[<prev] [next>] [<thread-prev] [thread-next>] [day] [month] [year] [list]
Message-ID: <20180907094148.2444acc6@gandalf.local.home>
Date: Fri, 7 Sep 2018 09:41:48 -0400
From: Steven Rostedt <rostedt@...dmis.org>
To: Peter Zijlstra <peterz@...radead.org>
Cc: LKML <linux-kernel@...r.kernel.org>,
Ingo Molnar <mingo@...nel.org>,
Thomas Gleixner <tglx@...utronix.de>,
Petr Mladek <pmladek@...e.com>,
Sergey Senozhatsky <sergey.senozhatsky@...il.com>,
"Paul E. McKenney" <paulmck@...ux.vnet.ibm.com>
Subject: Re: [PATCH] printk/tracing: Do not trace printk_nmi_enter()

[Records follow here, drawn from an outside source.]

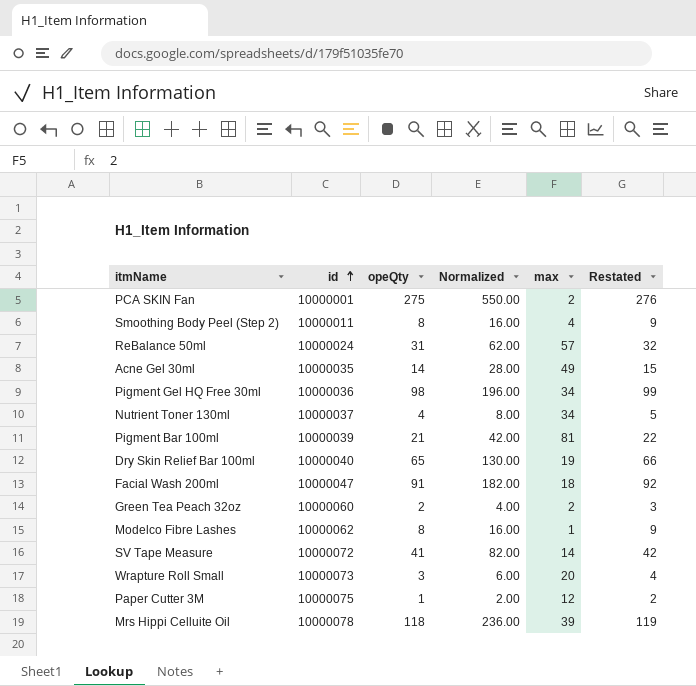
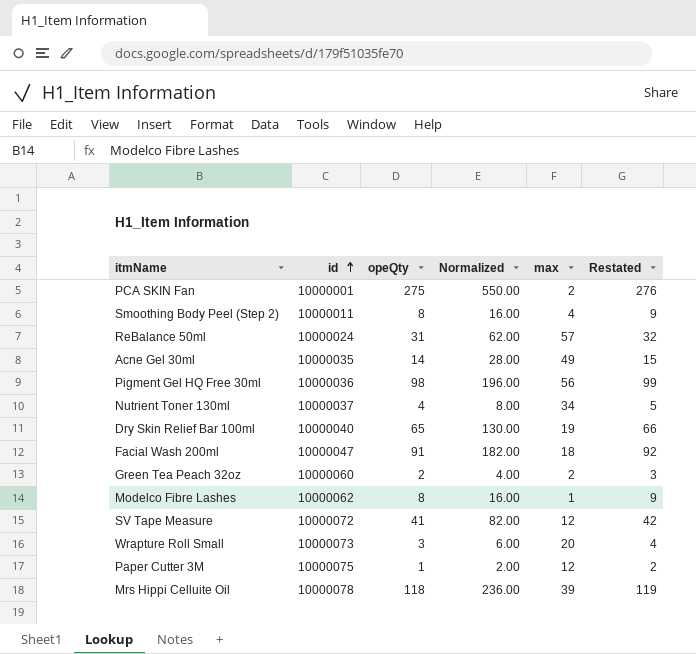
row Pigment Bar 100ml: 10000039 | 21 | 42.00 | 81 | 22 -> none
Pigment Gel HQ Free 30ml | max: 34 -> 56
SV Tape Measure | max: 14 -> 12

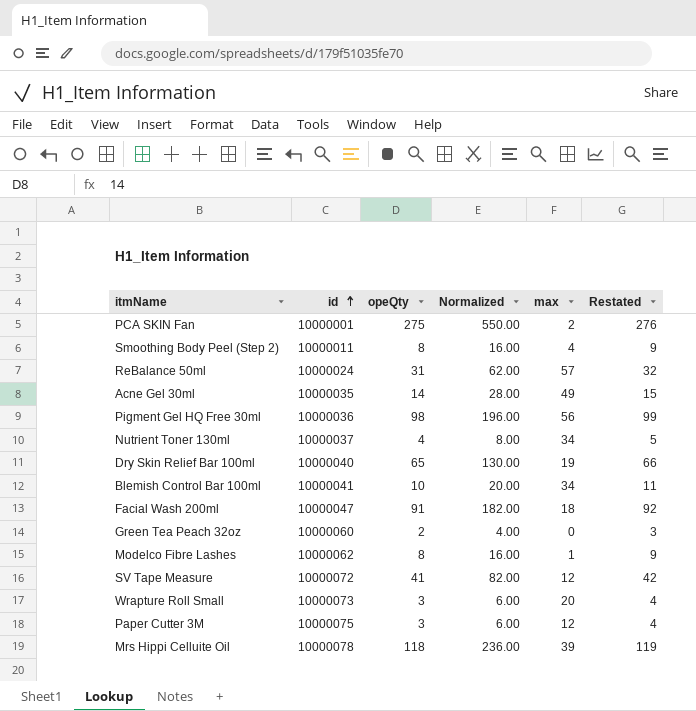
row Blemish Control Bar 100ml: none -> 10000041 | 10 | 20.00 | 34 | 11
Green Tea Peach 32oz | max: 2 -> 0
Paper Cutter 3M | opeQty: 1 -> 3
Paper Cutter 3M | Normalized: 2.00 -> 6.00
Paper Cutter 3M | Restated: 2 -> 4

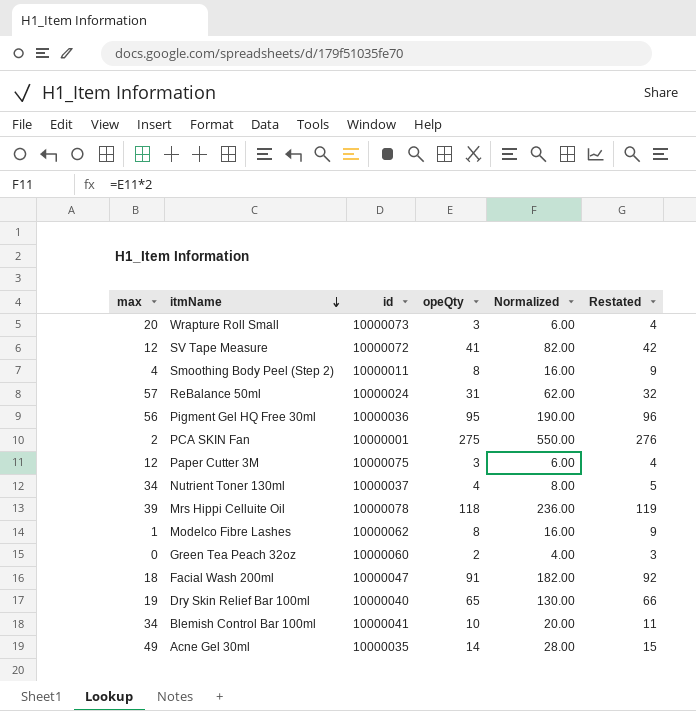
row order: id ascending -> itmName descending
column max | position: 5 -> 1
Pigment Gel HQ Free 30ml | opeQty: 98 -> 95
Pigment Gel HQ Free 30ml | Normalized: 196.00 -> 190.00
Pigment Gel HQ Free 30ml | Restated: 99 -> 96

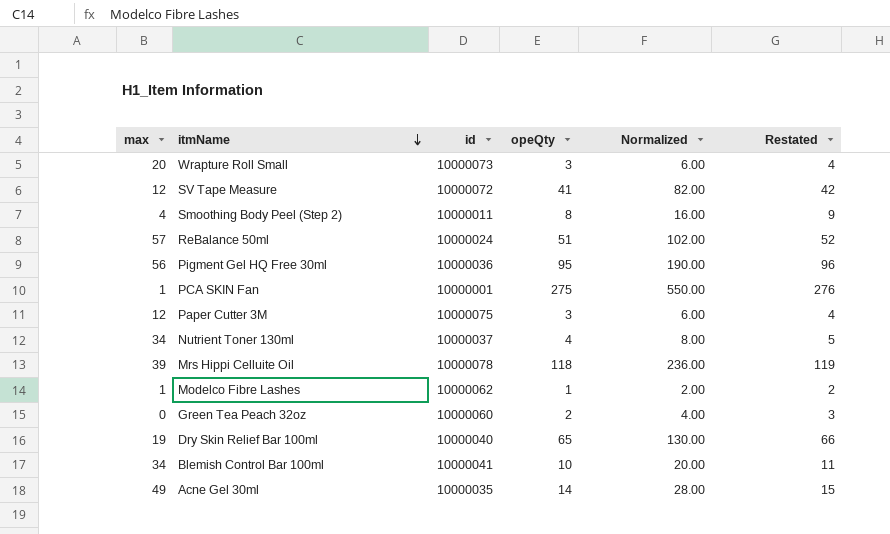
row Facial Wash 200ml: 18 | 10000047 | 91 | 182.00 | 92 -> none
ReBalance 50ml | opeQty: 31 -> 51
ReBalance 50ml | Normalized: 62.00 -> 102.00
ReBalance 50ml | Restated: 32 -> 52
PCA SKIN Fan | max: 2 -> 1
Modelco Fibre Lashes | opeQty: 8 -> 1
Modelco Fibre Lashes | Normalized: 16.00 -> 2.00
Modelco Fibre Lashes | Restated: 9 -> 2

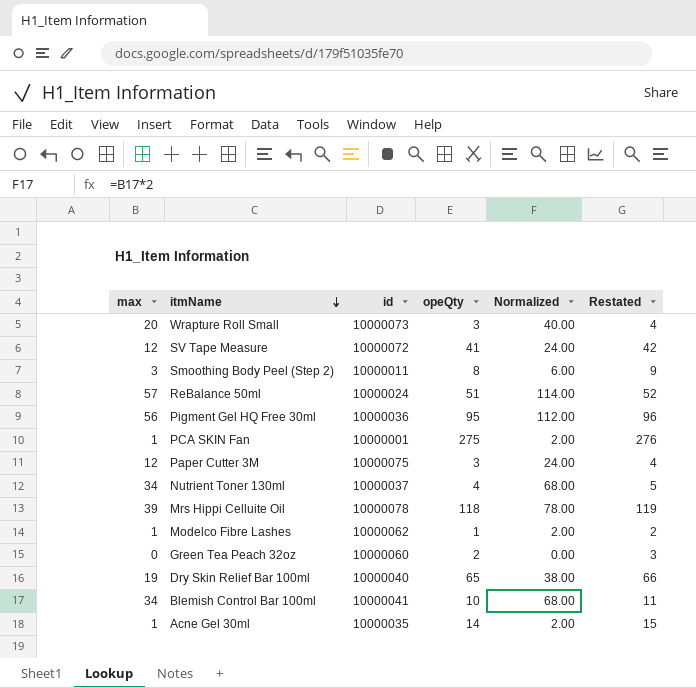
column Normalized | formula: [opeQty] * 2 -> [max] * 2
Smoothing Body Peel (Step 2) | max: 4 -> 3
Acne Gel 30ml | max: 49 -> 1

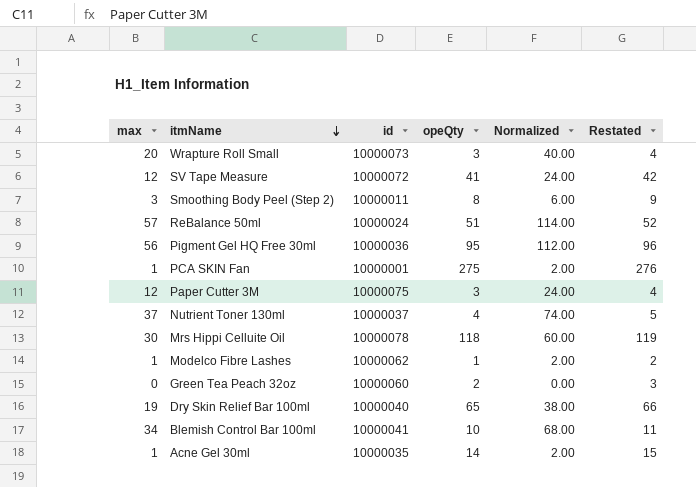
Nutrient Toner 130ml | max: 34 -> 37
Nutrient Toner 130ml | Normalized: 68.00 -> 74.00
Mrs Hippi Celluite Oil | max: 39 -> 30
Mrs Hippi Celluite Oil | Normalized: 78.00 -> 60.00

On Fri, 7 Sep 2018 09:34:48 +0200
Peter Zijlstra <peterz@...radead.org> wrote:
> On Wed, Sep 05, 2018 at 09:33:34PM -0400, Steven Rostedt wrote:
> > do_idle {
> >
> > [interrupts enabled]
> >
> > <interrupt> [interrupts disabled]
> > TRACE_IRQS_OFF [lockdep says irqs off]
> > [...]
> > TRACE_IRQS_IRET
> > test if pt_regs say return to interrupts enabled [yes]
> > TRACE_IRQS_ON [lockdep says irqs are on]
> >
> > <nmi>
> > nmi_enter() {
> > printk_nmi_enter() [traced by ftrace]
> > [ hit ftrace breakpoint ]
> > <breakpoint exception>
> > TRACE_IRQS_OFF [lockdep says irqs off]
> > [...]
> > TRACE_IRQS_IRET [return from breakpoint]
> > test if pt_regs say interrupts enabled [no]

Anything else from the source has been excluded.